Description of the task ▸ Lines from the line with "width: 88px ->" to the line with "font-size: 18px ->" in the entries below, and only those, must be output exactly, with both ends included.

Source information ▸

-*-

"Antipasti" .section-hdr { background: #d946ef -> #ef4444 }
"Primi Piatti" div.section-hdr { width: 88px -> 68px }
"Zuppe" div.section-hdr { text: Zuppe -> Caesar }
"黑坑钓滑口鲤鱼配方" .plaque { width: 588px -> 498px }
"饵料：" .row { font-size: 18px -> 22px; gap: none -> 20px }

-*-

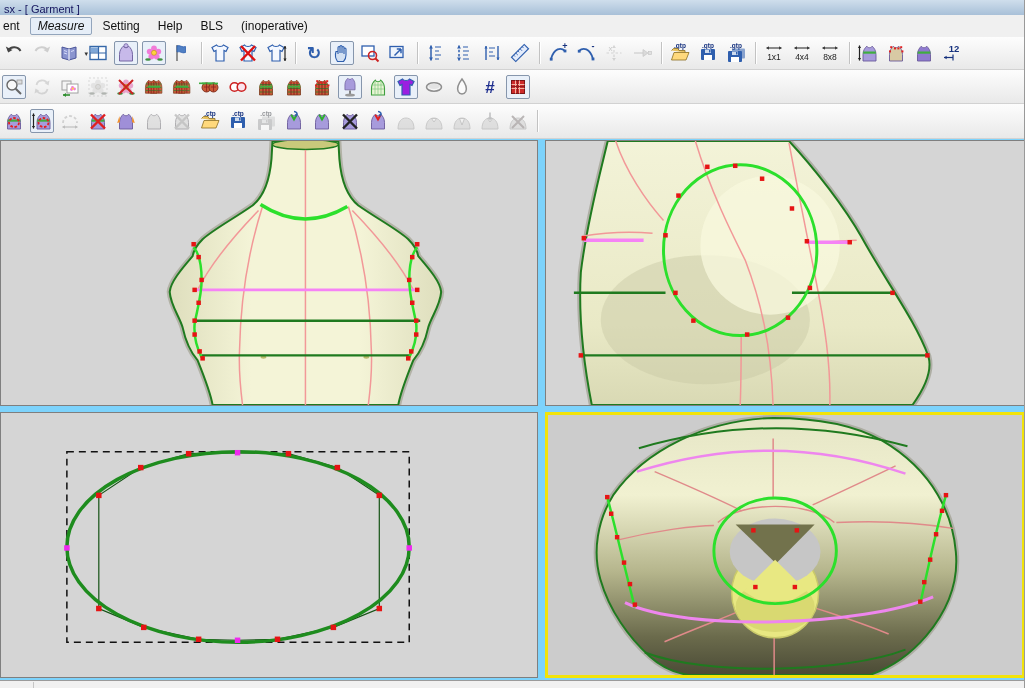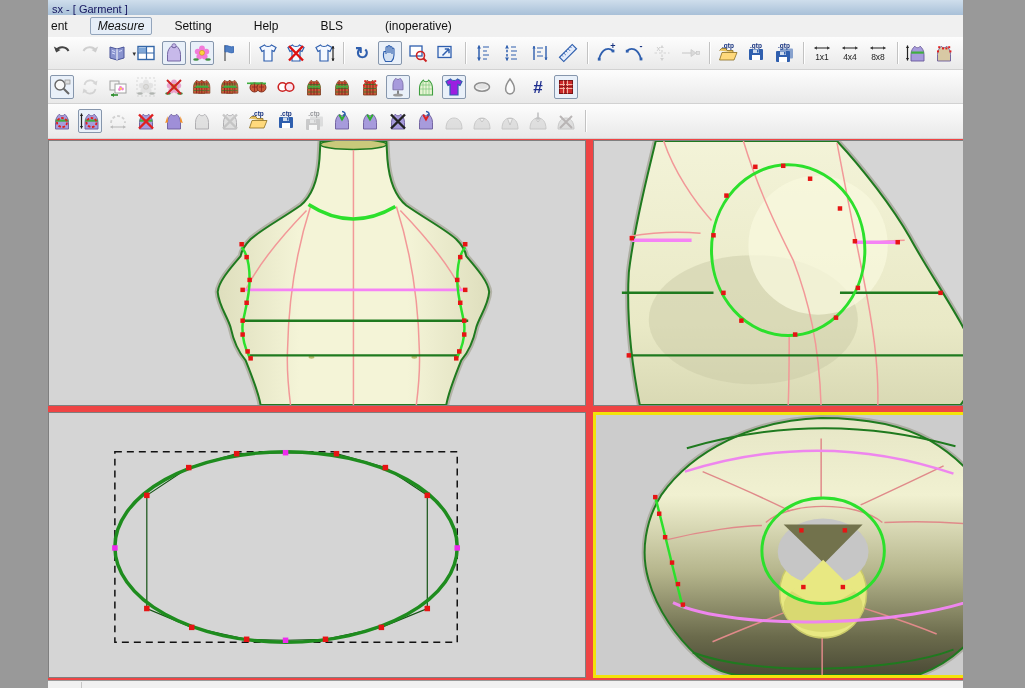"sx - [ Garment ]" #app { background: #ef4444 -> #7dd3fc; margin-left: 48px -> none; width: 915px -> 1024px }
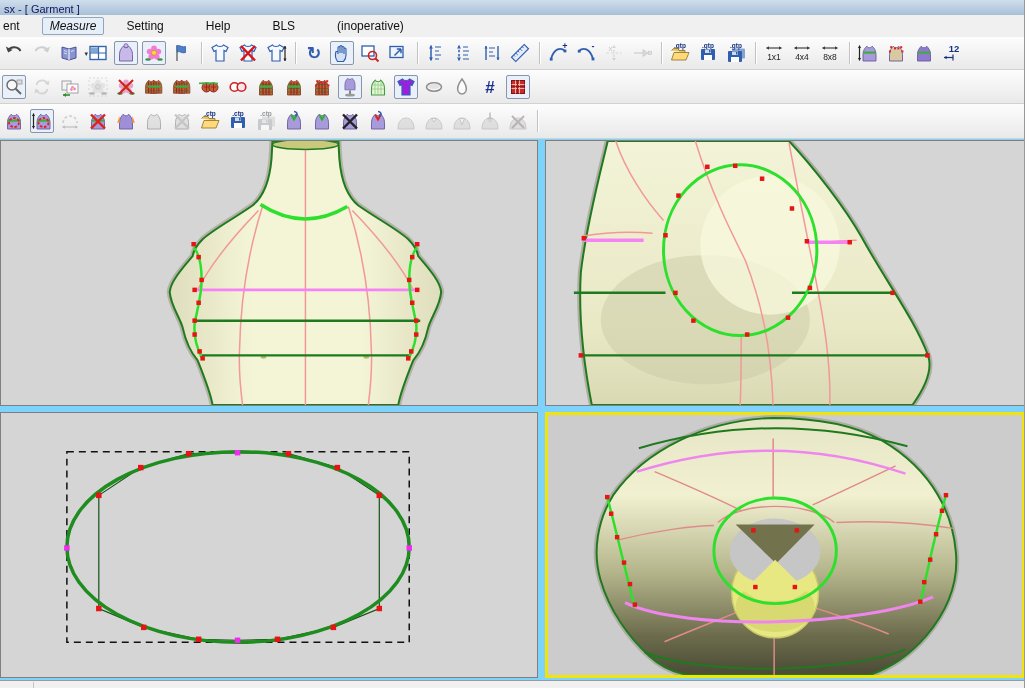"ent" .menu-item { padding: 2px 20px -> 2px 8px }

-*-

Solution to the exercise ▸
"Primi Piatti" div.section-hdr { width: 88px -> 68px }
"Zuppe" div.section-hdr { text: Zuppe -> Caesar }
"黑坑钓滑口鲤鱼配方" .plaque { width: 588px -> 498px }
"饵料：" .row { font-size: 18px -> 22px; gap: none -> 20px }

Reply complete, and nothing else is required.